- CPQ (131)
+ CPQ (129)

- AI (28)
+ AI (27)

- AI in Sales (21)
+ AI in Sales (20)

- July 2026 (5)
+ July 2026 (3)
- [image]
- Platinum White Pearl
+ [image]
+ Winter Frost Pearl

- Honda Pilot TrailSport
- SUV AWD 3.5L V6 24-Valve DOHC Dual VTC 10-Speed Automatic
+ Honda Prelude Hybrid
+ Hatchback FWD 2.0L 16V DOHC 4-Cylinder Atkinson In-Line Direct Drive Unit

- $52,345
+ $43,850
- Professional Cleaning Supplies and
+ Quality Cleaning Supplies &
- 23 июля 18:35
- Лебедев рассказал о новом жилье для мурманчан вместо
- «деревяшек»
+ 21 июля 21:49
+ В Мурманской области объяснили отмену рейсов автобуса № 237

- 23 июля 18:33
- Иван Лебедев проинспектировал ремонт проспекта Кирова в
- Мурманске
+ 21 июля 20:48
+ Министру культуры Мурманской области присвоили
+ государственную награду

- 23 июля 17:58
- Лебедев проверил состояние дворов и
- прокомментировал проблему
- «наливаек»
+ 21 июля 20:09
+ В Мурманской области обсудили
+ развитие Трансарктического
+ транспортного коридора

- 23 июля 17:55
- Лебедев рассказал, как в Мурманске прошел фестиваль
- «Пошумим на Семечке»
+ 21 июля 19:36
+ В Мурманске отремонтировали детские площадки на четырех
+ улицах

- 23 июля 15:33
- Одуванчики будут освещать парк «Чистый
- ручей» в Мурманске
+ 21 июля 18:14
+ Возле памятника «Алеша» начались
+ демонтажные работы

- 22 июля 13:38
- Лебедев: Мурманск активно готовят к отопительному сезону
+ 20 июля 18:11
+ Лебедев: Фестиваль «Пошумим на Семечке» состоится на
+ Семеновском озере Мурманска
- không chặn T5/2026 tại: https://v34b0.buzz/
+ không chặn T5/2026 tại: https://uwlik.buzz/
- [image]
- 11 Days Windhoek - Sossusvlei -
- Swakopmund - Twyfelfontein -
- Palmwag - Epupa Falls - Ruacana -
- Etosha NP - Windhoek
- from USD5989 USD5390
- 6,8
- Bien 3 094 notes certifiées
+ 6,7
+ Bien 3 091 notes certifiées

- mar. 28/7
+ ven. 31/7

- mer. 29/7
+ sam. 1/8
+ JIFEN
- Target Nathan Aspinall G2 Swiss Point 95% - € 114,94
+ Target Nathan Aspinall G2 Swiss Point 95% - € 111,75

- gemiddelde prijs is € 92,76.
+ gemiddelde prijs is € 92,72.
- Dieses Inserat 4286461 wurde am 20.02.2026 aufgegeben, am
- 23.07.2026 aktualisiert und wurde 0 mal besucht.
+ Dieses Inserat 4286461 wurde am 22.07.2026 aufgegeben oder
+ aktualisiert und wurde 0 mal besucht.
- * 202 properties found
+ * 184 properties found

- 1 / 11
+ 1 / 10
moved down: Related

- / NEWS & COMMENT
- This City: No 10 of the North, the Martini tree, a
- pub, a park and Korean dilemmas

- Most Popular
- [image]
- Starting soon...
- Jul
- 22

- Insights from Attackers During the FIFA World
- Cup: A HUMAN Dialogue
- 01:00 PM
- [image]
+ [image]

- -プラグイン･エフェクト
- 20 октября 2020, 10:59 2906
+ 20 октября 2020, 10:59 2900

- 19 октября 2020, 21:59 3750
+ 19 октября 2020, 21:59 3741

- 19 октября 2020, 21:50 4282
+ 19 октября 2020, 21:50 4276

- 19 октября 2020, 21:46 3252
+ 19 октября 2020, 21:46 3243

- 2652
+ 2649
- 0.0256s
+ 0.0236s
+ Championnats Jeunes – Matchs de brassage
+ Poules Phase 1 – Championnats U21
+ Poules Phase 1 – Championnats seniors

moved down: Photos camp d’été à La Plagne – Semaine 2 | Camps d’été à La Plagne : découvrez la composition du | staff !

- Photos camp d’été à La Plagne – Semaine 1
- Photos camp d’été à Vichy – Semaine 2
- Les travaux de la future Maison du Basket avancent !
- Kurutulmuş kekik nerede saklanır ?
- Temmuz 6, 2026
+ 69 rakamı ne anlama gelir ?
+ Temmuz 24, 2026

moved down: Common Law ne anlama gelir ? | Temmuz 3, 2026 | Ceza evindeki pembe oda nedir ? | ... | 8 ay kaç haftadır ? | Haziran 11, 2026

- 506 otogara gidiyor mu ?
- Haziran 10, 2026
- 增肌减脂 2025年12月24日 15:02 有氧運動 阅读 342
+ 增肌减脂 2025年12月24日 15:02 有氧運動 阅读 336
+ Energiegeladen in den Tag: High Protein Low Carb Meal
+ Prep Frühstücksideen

■ **EXERCISE DETAILS**
Write down exactly the span of lines above from the one containing "2020, 21:50 4276" to the one containing "moved down: Photos", both ends included.

■ **ANSWER TO THE EXERCISE**
+ 19 октября 2020, 21:50 4276

- 19 октября 2020, 21:46 3252
+ 19 октября 2020, 21:46 3243

- 2652
+ 2649
- 0.0256s
+ 0.0236s
+ Championnats Jeunes – Matchs de brassage
+ Poules Phase 1 – Championnats U21
+ Poules Phase 1 – Championnats seniors

moved down: Photos camp d’été à La Plagne – Semaine 2 | Camps d’été à La Plagne : découvrez la composition du | staff !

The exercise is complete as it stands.